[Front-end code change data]
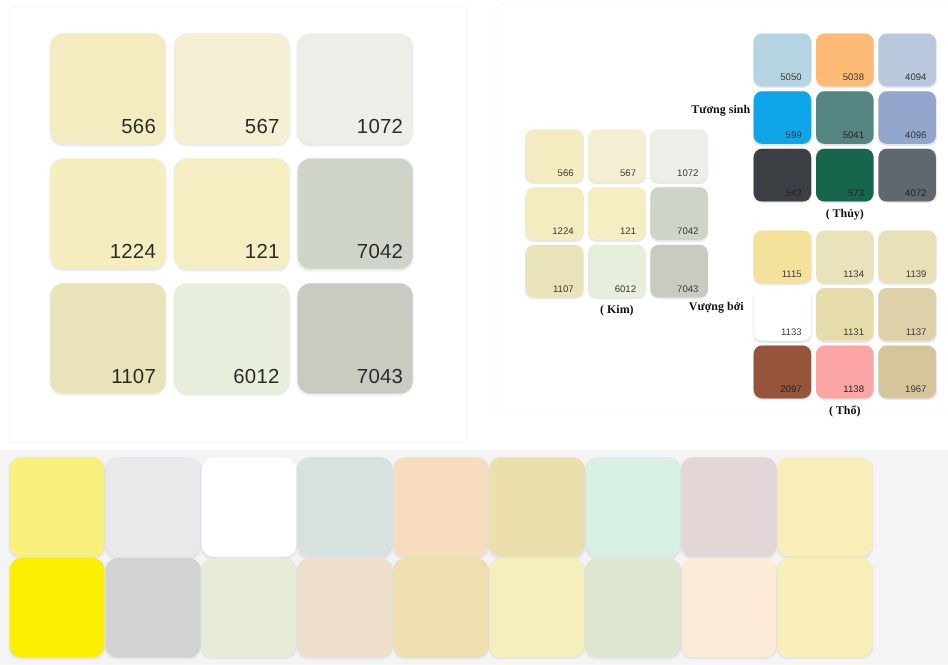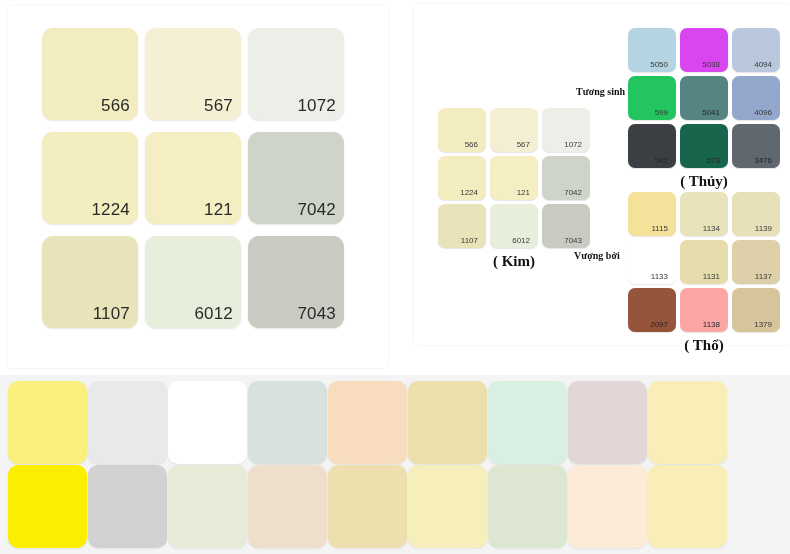--- a/index.html
+++ b/index.html
@@ -95,21 +95,21 @@
     right: 8px;
     bottom: 3px;
     color: #3a3a3a;
   }
   .sw.dark .sw-label { color: #262626; }
   .group-caption {
     margin-top: 4px;
     text-align: center;
     font-family: "Liberation Serif", serif;
     font-weight: bold;
-    font-size: 15px;
+    font-size: 10px;
     color: #111111;
   }
   .rel-label {
     position: absolute;
     font-family: "Liberation Serif", serif;
     font-weight: bold;
     font-size: 10px;
     color: #111111;
     white-space: nowrap;
   }
@@ -218,43 +218,43 @@
         </div>
       </div>
     <div class="group-caption">( Kim)</div>
   </div>
 
   <div class="mini-group" id="grp-thuy">
     <div class="mini-grid">
         <div class="sw" style="background: rgb(179, 212, 224);">
           <span class="sw-label">5050</span>
         </div>
-        <div class="sw" style="background: #d946ef;">
+        <div class="sw" style="background: #fdba74;">
           <span class="sw-label">5038</span>
         </div>
         <div class="sw" style="background: rgb(185, 200, 220);">
           <span class="sw-label">4094</span>
         </div>
-        <div class="sw" style="background: #22c55e;">
+        <div class="sw" style="background: #0ea5e9;">
           <span class="sw-label">599</span>
         </div>
         <div class="sw dark" style="background: rgb(85, 133, 129); text-align: center;">
           <span class="sw-label">5041</span>
         </div>
         <div class="sw" style="background: rgb(147, 166, 203);">
           <span class="sw-label">4096</span>
         </div>
         <div class="sw dark" style="background: rgb(59, 62, 66);">
           <span class="sw-label">542</span>
         </div>
         <div class="sw dark" style="background: rgb(23, 101, 77);">
           <span class="sw-label">573</span>
         </div>
         <div class="sw dark" style="background: rgb(95, 103, 111);">
-          <span class="sw-label">3476</span>
+          <span class="sw-label">4072</span>
         </div>
       </div>
     <div class="group-caption">( Thủy)</div>
   </div>
 
   <div class="mini-group" id="grp-tho">
     <div class="mini-grid">
         <div class="sw" style="background: rgb(244, 225, 154);">
           <span class="sw-label">1115</span>
         </div>
@@ -273,21 +273,21 @@
         <div class="sw" style="background: rgb(222, 208, 169);">
           <span class="sw-label">1137</span>
         </div>
         <div class="sw dark" style="background: rgb(150, 84, 58);">
           <span class="sw-label">2097</span>
         </div>
         <div class="sw dark" style="background: #fca5a5;">
           <span class="sw-label">1138</span>
         </div>
         <div class="sw" style="background: rgb(214, 196, 154);">
-          <span class="sw-label">1379</span>
+          <span class="sw-label">1967</span>
         </div>
       </div>
     <div class="group-caption">( Thổ)</div>
   </div>
 
 </div>
 
 <div id="strip">
   <div id="strip-grid">
       <div class="sw" style="background: rgb(249, 240, 125);"></div>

Prompt: Copy out every line of the data that includes the word "caption".

Problem solution:
   .group-caption {
     <div class="group-caption">( Kim)</div>
     <div class="group-caption">( Thủy)</div>
     <div class="group-caption">( Thổ)</div>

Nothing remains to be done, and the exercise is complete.